• Source data
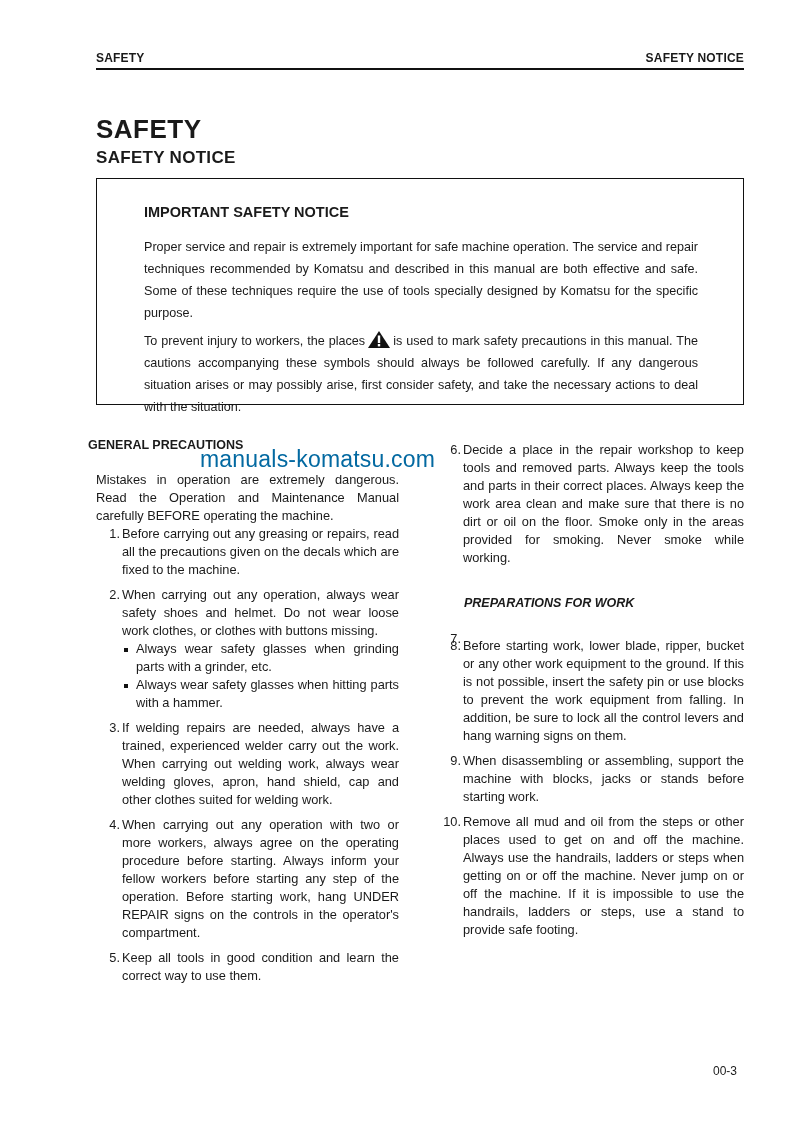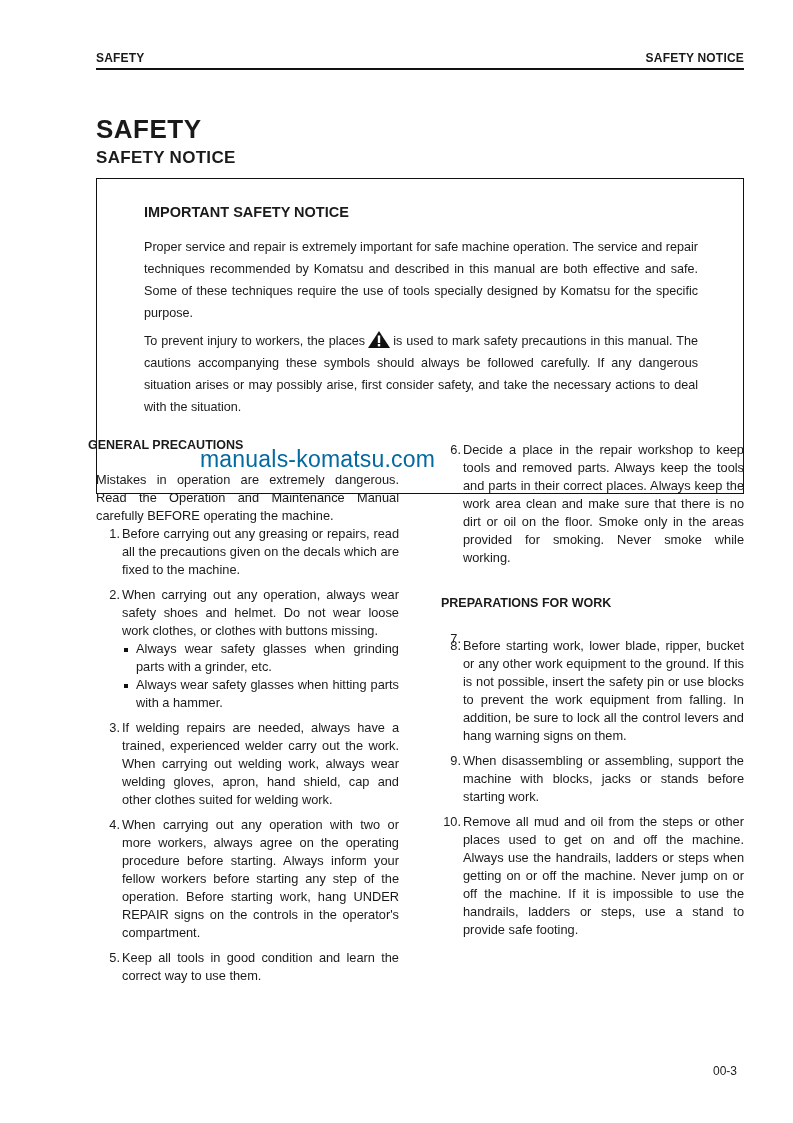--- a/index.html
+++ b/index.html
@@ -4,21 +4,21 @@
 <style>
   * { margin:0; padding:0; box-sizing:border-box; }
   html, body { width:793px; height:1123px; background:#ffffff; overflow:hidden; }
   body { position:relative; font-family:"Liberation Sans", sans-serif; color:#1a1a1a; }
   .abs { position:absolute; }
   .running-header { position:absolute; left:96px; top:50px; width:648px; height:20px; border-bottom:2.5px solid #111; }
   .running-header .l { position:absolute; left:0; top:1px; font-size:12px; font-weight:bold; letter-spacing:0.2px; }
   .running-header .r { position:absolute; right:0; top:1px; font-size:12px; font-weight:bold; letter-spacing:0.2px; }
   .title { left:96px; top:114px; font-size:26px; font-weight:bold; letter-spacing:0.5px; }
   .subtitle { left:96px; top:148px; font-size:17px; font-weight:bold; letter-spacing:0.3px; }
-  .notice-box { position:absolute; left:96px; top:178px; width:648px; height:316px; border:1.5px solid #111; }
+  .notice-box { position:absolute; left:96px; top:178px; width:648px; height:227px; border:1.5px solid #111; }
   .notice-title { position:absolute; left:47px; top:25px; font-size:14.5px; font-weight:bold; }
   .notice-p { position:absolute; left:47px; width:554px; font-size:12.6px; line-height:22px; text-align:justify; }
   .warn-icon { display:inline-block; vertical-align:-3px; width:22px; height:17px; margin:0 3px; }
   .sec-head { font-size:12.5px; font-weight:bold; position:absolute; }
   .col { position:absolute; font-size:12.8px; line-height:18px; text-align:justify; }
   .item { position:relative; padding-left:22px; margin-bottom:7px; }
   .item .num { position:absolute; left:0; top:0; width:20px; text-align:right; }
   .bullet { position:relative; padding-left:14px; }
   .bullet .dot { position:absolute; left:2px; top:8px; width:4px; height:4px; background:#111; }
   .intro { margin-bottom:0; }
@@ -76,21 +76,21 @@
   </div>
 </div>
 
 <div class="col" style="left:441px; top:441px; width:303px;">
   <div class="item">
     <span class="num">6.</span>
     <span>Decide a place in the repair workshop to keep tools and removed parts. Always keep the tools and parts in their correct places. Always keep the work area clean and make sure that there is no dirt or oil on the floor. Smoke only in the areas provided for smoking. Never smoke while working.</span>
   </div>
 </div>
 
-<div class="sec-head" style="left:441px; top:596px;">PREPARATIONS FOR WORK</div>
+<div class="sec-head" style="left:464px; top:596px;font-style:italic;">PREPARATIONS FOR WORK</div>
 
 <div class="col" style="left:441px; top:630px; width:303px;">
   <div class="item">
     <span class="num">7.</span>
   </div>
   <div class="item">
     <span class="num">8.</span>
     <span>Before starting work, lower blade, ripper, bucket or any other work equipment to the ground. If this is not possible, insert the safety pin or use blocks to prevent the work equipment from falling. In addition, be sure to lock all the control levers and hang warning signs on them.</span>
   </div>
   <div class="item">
* * *
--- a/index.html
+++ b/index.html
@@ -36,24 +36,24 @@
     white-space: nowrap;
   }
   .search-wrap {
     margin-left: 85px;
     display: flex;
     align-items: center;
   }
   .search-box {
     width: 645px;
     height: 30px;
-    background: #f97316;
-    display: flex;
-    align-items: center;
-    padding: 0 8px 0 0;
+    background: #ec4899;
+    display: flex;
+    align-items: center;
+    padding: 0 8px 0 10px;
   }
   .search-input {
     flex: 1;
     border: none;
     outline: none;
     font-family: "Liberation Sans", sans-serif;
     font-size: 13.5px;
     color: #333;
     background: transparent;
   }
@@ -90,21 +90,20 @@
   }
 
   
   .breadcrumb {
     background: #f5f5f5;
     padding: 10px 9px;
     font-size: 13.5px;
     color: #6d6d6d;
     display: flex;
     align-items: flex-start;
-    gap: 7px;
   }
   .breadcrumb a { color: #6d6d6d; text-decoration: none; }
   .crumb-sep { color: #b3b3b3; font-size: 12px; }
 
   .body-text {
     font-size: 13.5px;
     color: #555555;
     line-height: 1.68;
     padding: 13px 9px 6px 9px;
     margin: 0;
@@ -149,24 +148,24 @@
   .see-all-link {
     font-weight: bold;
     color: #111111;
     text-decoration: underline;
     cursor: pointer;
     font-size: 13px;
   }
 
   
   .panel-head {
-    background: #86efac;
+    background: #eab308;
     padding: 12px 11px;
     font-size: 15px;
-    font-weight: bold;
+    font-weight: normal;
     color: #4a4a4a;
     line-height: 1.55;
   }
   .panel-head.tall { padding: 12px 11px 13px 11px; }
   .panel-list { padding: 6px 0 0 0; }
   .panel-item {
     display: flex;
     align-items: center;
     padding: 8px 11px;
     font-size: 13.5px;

• Work item
In the listing above, find the lines holding the word "Liberation" and copy them.

• Answer section
   body { position:relative; font-family:"Liberation Sans", sans-serif; color:#1a1a1a; }
     font-family: "Liberation Sans", sans-serif;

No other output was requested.